|The causes of crime |
Saturday, September 18 2010
We support the move by Minister of National Security, Brigadier John Sandy, to try to identify and remedy some of the actual causes of crime, as he made his Budget speech in the Lower House on Wednesday.
While all of us would like an immediate lid to somehow be put on the cauldron of crime, we also realise that today’s measures will take time to work and in fact may be best aimed at deterring new recruits to crime, if many current criminals indeed prove to be near irredeemable.
Sandy lamented that some in this society are suffering from a sense of alienation, from a growing economic divide between the “haves” and the “have-nots” and from moral and spiritual decay. “Family values are out the window,” he lamented, saying that many no longer practise basic civilities such as saying “good morning”.
We firmly believe that tackling crime involves both a coercive aspect involving no-nonsense policing, and also a longer-term and “softer” move to gradually try to make citizens into better people and to build a kinder, gentler society.
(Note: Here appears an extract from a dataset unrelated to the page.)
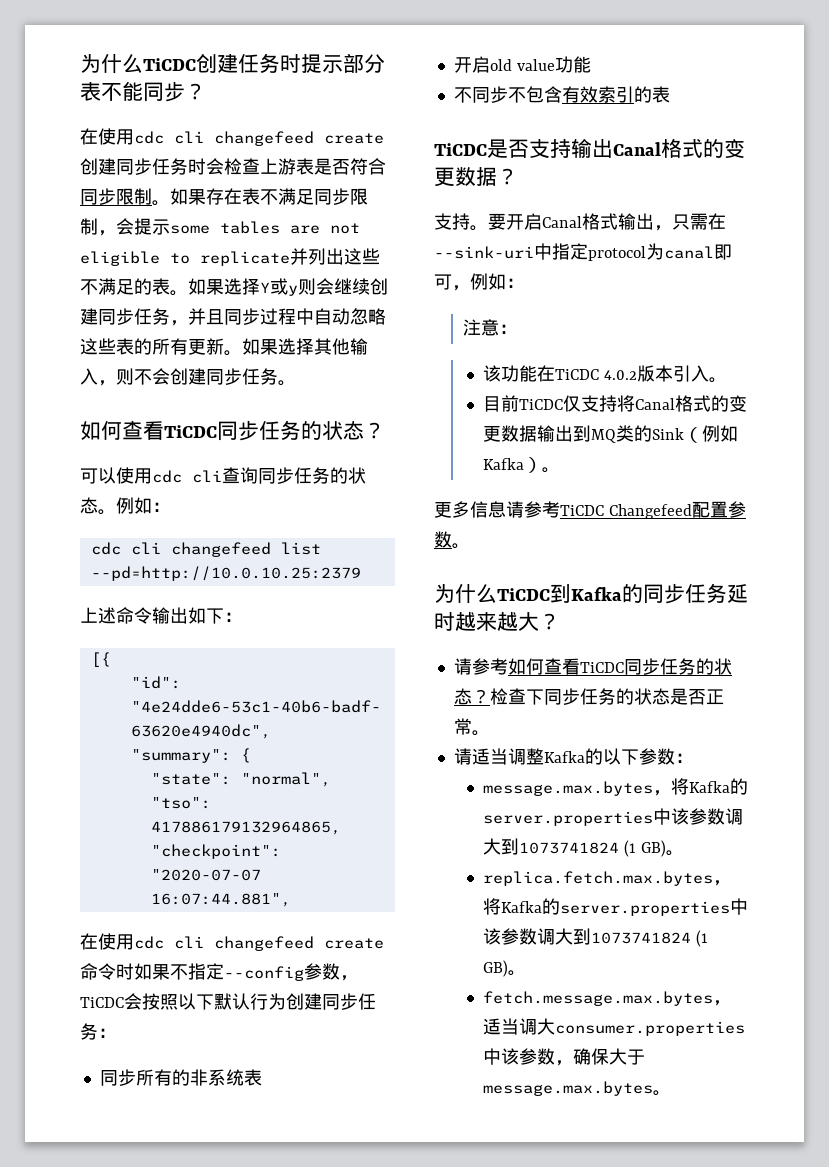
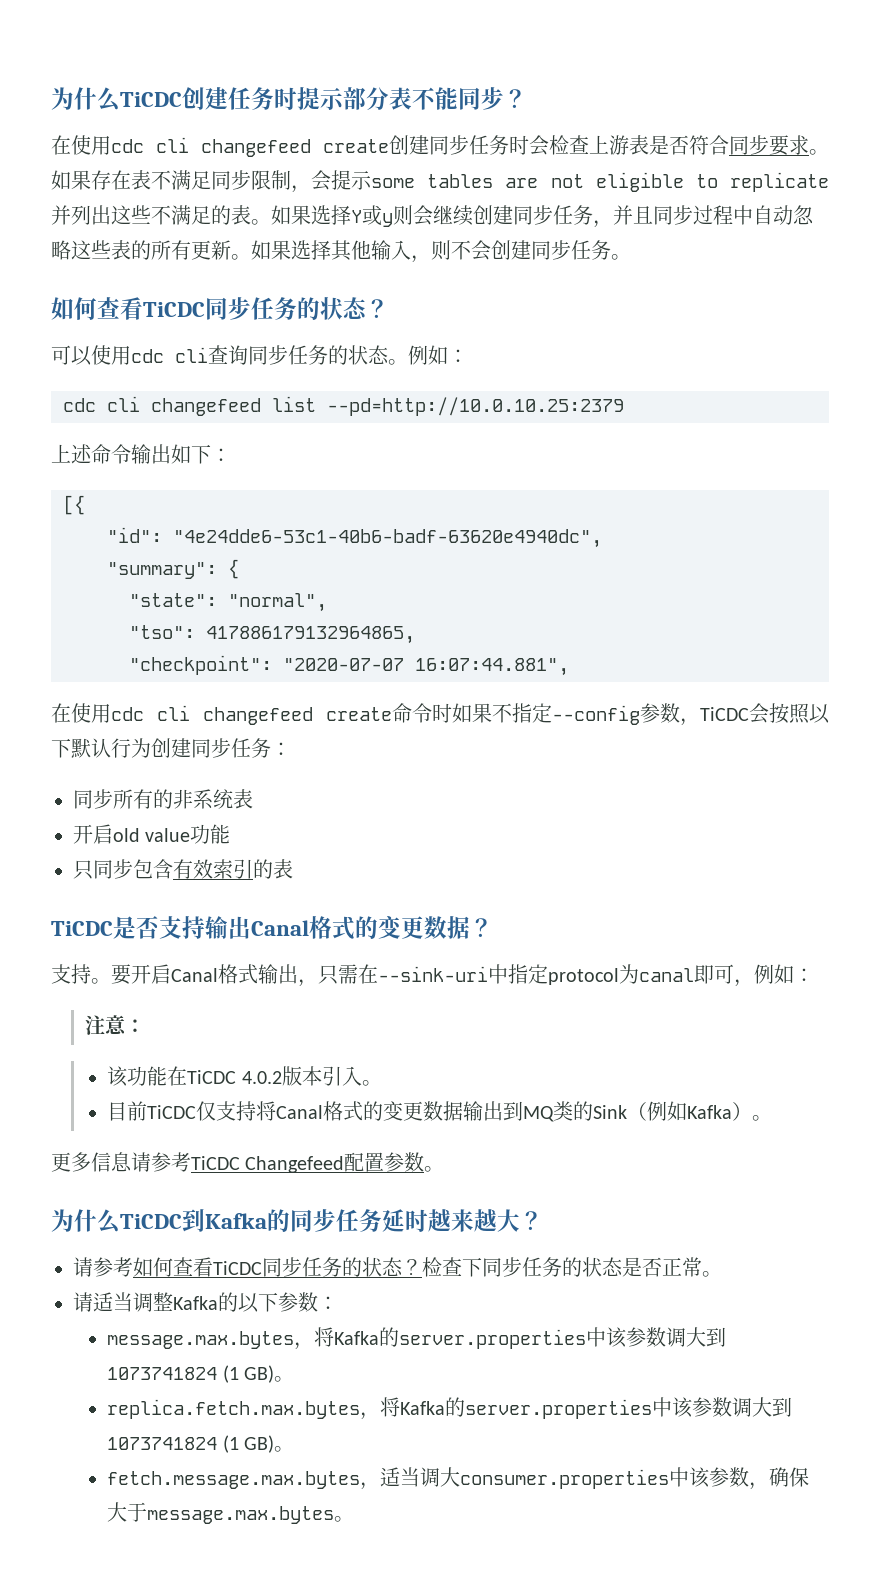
[116,188,152,205] 限制 -> [769,135,809,156] 要求
[453,86,526,103] 不同步不 -> [73,859,133,880] 只同步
While we support Sandy’s detailed proposals for boosting the machinery of law enforcement such as the Trinidad and Tobago Police Service (many of which proposals were inherited from the former PNM regime), we also applaud his recognition of the need to tackle the underlying causes of crime.
In this latter vein we welcome Sandy’s support for three initiatives aimed at helping youngsters stay on the proverbial right track — mentoring, music and military training (this latter via the Cadet Force). Sandy called for responsible adults to offer themselves as mentors to at-risk youngsters, revealing that he himself had once been mentored as a youngster growing up in the deprived community of Nelson Street, Port-of-Spain. Saying that poverty and drugs have caused an increase in the number of at-risk youths, he said formal mentoring can reduce juvenille delinquency.
We certainly support the idea of responsible adults mentoring at-risk youngsters, as we lament that anecdote suggests this is a society in which too many young males are hurting because of a lack of a father-figure in their lives, leading them to be vulnerable to all sorts of undesirable influences, simply in a bid to feel a sense of importance and of belonging. Sandy himself acknowledged as much when he said that when he met a youngster who is thought to have killed several people, whom he realised had been deprived of love. “All he needed was a little love,” said Sandy.
While it might seem strange to some for Sandy to plead the cause of a murderer, we certainly urge everyone to never underestimate their own power to lend a kind word to stop some other vulnerable youngster going down the murderous path.
We also welcome Sandy’s call for an expansion of the existing Positive Adolescent Panyard Initiative, as we generally support the practise of music in schools and in the nation’s panyards as a wonderful pastime and talent to uplift our youngsters.
Sandy also called for a unit of the Cadet Force to be established in every secondary school.
Sandy also set out a raft of measures to boost the sharp end of the law enforcement machine, hoping to fill the 1,641 shortfall in police officers and to lift police morale by negotiating pay- hikes. In an aside, we will not get into the ongoing wrangle over whether crime is up or down, because in our view the three month period for which figures are being thrown about is too short a period to see any noticeable long-term trends and because it is too soon since the new Government came into office for anyone to measure whether or not their policies have yet had a sustainable effect.
In conclusion, we’d like to emphasise that apart from the high-profile debates in Parliament over the running of the Police Service where politicians score political points and make news headlines, there are also a host of measures that we can all contribute to, away from the spotlight, to try to encourage the upcoming generation of youngsters to simply be better citizens who will be less vulnerable to being lured into a life of crime.